Ce n'est pas sans motifs que j'insiste sur ce point. Je vois des hommes aussi rebutés
et effrayés par l'approche du jeûne, que s'ils étaient sur le point de s'unir à une
femme d'un caractère insupportable; je vois des hommes se perdre dans
l'intempérance et dans l'ivresse; et c'est pour cela que je vous exhorte à ne pas
sacrifier à de semblables excès les avantages de ce genre de pénitence. Lorsqu'on se
dispose à prendre quelque potion amère pour dissiper la répugnance qu'inspire à
l'estomac la nourriture, si l'on commence par manger abondamment, on aura toute
l'amertume de la médecine sans en éprouver l'efficacité du remède. Aussi les
médecins nous ordonnent-ils en pareil cas de nous coucher sans prendre quoi que ce
soit, afin que la médecine puisse agir énergiquement sur les humeurs mauvaises. Il
en est de même du jeûne : Si vous vous plongez aujourd'hui dans l'ivresse, et que
demain vous preniez ce remède, il sera pour vous vain et inutile; vous aurez enduré
la privation qu'il entraîne, et vous ne recueillerez pas les avantages dont il est la
source : toute sa vertu échouera contre le mal que vous auront causé vos excès de la
veille. Mais si vous avez soin de diminuer le poids du corps, et d'user de ce remède
après vous y être préparé par la sobriété, il vous sera facile de vous purifier d'une
grande partie de vos fautes passées. En conséquence, prenons bien garde, et de
tomber du jeûne dans l'intempérance : celui qui veut user trop vite des forces de son
corps malade et à peine convalescent, n'en fera qu'une chute plus prompte.
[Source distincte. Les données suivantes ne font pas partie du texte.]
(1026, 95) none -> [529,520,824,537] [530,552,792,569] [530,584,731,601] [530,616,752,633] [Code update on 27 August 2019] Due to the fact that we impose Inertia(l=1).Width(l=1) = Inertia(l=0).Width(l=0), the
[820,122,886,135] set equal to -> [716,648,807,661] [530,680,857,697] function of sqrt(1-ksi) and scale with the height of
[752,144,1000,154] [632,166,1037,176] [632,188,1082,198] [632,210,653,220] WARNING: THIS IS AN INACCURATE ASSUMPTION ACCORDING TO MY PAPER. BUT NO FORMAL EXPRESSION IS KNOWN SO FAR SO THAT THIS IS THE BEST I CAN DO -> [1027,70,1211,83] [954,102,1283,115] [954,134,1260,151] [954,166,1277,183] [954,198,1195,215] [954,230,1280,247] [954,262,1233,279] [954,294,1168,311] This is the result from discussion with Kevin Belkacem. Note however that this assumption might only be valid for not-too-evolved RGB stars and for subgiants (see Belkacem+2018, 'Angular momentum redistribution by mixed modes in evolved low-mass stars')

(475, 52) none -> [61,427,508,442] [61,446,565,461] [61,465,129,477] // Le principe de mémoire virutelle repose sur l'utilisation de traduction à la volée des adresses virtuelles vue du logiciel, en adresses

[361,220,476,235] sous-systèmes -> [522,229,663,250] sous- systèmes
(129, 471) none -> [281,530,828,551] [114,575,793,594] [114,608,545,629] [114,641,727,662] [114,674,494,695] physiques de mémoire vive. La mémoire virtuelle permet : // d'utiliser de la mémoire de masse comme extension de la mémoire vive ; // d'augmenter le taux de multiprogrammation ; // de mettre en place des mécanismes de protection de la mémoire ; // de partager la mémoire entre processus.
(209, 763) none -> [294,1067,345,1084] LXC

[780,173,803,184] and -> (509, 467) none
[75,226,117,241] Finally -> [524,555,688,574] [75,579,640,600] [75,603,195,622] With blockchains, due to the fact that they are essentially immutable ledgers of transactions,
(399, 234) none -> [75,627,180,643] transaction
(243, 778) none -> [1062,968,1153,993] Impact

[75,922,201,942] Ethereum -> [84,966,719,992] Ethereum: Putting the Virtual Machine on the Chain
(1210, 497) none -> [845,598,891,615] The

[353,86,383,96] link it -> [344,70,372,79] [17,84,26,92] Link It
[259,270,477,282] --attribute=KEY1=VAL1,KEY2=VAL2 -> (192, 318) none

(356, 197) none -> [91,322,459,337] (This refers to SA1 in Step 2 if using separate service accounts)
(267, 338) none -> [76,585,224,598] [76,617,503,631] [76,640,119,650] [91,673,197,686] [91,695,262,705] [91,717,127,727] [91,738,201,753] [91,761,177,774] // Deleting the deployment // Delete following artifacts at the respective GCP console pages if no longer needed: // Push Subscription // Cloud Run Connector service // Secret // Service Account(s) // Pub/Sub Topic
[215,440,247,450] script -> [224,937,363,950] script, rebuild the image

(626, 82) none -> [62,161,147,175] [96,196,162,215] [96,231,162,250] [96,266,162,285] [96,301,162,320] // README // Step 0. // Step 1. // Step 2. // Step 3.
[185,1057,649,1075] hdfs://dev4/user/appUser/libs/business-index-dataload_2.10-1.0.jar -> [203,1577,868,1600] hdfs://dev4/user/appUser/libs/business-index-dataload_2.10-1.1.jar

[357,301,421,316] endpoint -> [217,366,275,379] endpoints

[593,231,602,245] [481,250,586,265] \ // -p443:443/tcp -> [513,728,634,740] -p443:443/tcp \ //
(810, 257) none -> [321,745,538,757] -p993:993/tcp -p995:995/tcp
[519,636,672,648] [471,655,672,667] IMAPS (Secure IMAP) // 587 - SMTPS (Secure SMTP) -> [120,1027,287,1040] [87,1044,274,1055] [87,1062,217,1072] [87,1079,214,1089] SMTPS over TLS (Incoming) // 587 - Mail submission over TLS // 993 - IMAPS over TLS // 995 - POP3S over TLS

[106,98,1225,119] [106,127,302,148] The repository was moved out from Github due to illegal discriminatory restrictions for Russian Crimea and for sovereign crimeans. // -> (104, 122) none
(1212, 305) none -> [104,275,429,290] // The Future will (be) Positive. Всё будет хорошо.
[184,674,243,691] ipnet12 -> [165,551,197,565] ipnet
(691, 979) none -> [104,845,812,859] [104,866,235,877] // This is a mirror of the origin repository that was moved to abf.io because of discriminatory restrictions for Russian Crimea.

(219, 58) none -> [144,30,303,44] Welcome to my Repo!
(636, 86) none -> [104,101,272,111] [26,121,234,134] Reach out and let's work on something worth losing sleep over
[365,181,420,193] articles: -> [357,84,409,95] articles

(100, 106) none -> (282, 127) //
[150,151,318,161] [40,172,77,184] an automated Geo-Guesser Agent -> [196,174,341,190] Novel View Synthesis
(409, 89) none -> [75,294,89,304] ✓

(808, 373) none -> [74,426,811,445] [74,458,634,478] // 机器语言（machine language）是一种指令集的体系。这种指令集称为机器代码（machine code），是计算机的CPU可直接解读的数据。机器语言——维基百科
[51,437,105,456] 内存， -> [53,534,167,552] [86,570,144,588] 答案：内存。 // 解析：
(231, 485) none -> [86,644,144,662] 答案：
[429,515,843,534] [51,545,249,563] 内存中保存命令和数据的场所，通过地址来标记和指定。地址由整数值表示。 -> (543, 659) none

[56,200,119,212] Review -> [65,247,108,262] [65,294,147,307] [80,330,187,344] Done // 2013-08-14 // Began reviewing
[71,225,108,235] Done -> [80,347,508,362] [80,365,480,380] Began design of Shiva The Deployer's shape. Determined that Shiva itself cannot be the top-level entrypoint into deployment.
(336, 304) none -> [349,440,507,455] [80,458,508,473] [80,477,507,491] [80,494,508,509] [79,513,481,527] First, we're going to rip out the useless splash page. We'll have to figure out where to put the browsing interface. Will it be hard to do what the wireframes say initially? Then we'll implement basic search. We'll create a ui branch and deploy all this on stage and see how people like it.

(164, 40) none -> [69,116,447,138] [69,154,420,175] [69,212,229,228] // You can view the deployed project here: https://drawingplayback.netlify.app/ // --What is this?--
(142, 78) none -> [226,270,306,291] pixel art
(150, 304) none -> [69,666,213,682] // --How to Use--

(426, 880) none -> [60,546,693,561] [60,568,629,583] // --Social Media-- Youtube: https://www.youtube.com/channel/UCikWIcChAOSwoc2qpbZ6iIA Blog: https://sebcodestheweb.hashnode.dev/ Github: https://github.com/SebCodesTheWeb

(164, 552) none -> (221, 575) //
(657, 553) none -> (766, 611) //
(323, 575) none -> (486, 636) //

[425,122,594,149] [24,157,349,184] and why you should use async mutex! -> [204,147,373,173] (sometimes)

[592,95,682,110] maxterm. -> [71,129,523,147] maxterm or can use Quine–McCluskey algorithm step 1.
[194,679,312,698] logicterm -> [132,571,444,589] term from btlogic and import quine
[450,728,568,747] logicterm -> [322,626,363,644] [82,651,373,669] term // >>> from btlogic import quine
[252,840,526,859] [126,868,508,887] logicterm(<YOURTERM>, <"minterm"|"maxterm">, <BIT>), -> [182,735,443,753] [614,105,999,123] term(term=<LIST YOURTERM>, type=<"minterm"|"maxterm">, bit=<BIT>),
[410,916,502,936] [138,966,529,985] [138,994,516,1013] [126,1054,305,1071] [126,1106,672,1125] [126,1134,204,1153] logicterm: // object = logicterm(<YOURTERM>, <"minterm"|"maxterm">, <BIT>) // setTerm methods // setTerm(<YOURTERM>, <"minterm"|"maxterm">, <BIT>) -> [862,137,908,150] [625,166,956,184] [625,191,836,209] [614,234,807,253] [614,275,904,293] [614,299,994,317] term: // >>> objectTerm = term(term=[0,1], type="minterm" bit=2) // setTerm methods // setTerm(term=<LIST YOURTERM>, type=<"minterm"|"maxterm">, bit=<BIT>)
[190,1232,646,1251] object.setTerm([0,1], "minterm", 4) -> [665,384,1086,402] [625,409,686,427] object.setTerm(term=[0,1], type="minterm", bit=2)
Tel est le
sort de notre âme, lorsqu'au commencement et à la fin du temps consacré au jeûne,
nous obscurcissons des nuages de l'intempérance les réformes opérées par
l'abstinence en nos âmes. De même que les individus qui doivent combattre les bêtes
féroces, n'abordent le combat qu'après avoir couvert d'armes défensives les
principales parties de leur corps, de même, bien des hommes aujourd'hui se
préparent aux combats du jeûne par les excès de la table; ils se gorgent de viandes,
ils s'environnent de ténèbres, et c'est avec de telles folies qu'ils accueillent l'arrivée
de ce temps de calme et de paix. Quel que soit celui à qui je demanderai : "Pourquoi
t'empresses-tu d'aller aux bains ?" il me répondra : "Pour purifier mon corps, et
commencer ensuite le jeûne." Si je vous demande également : "Pourquoi vous
enivrez-vous ?" vous me répondez de nouveau : "Parce que je dois commencer le
jeûne." Mais n'est-il pas absurde d'accueillir ce saint temps à la fois et avec un corps
pur et avec une âme abrutie et souillée ?

Nous aurions bien des choses à ajouter; ce que nous avons dit suffira pour éclairer la
bonne volonté des fidèles. Aussi bien est-il nécessaire de terminer, car il nous tarde
d'ouïr la voix de notre père. Pour nous, quand nous prenons la parole à l'ombre de ce
sanctuaire, nous ressemblons à de jeunes bergers jouant d'un léger chalumeau sous
les ombrages du hêtre et du chêne. Mais, pareil à un artiste divin qui tire de sa harpe
d'or des accents dont l'harmonie ravit l'assemblée entière, notre père, par
l'harmonie, non de ses accents, mais de ses paroles et de ses oeuvres, enchante nos
âmes. Tels sont les docteurs que recherche le Christ : "Celui qui parlera et qui
enseignera de la sorte, disait-Il, celui-là sera appelé grand dans le royaume des
cieux." (Mt 5, 19) Tel est celui dont nous parlons; aussi est-il grand dans le royaume
des cieux. Puissions-nous tous, avec le secours de ses prières et de celles de tous nos
supérieurs, l'obtenir ce royaume, par la grâce et l'amour de notre Seigneur Jésus
Christ, avec lequel la gloire apparient au Père dans l'unité du saint Esprit,
maintenant, et toujours et dans les siècles des siècles. Amen.